WORK TO BE COMPLETED =
Among the records that follow, set down only the lines from the one containing "- 3. URL: the" to the one containing "repositories in the config.", both included, exactly.
---------- DATA SECTION ----------
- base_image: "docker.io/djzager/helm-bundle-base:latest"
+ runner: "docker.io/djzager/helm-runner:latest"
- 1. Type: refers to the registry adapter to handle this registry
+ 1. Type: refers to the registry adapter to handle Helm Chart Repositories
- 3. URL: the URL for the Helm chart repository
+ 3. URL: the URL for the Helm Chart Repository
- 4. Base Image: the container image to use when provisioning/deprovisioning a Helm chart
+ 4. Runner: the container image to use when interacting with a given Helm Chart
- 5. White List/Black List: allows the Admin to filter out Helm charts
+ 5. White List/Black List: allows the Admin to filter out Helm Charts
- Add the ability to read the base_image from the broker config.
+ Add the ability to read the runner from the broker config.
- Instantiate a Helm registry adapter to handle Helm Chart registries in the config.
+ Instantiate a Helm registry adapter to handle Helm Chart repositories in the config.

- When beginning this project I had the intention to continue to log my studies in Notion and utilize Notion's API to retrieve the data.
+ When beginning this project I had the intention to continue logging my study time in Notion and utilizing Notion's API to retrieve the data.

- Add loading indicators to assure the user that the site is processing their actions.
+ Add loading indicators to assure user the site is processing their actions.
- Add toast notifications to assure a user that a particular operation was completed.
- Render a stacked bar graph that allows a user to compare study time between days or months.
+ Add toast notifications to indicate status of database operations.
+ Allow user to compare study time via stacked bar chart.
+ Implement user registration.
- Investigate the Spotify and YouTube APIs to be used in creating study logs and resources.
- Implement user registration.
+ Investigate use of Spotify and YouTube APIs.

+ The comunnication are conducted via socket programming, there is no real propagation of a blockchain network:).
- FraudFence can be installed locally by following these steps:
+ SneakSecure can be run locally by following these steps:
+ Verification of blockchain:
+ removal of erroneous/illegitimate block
----------
ANSWER TO THIS TASK =
- 3. URL: the URL for the Helm chart repository
+ 3. URL: the URL for the Helm Chart Repository
- 4. Base Image: the container image to use when provisioning/deprovisioning a Helm chart
+ 4. Runner: the container image to use when interacting with a given Helm Chart
- 5. White List/Black List: allows the Admin to filter out Helm charts
+ 5. White List/Black List: allows the Admin to filter out Helm Charts
- Add the ability to read the base_image from the broker config.
+ Add the ability to read the runner from the broker config.
- Instantiate a Helm registry adapter to handle Helm Chart registries in the config.
+ Instantiate a Helm registry adapter to handle Helm Chart repositories in the config.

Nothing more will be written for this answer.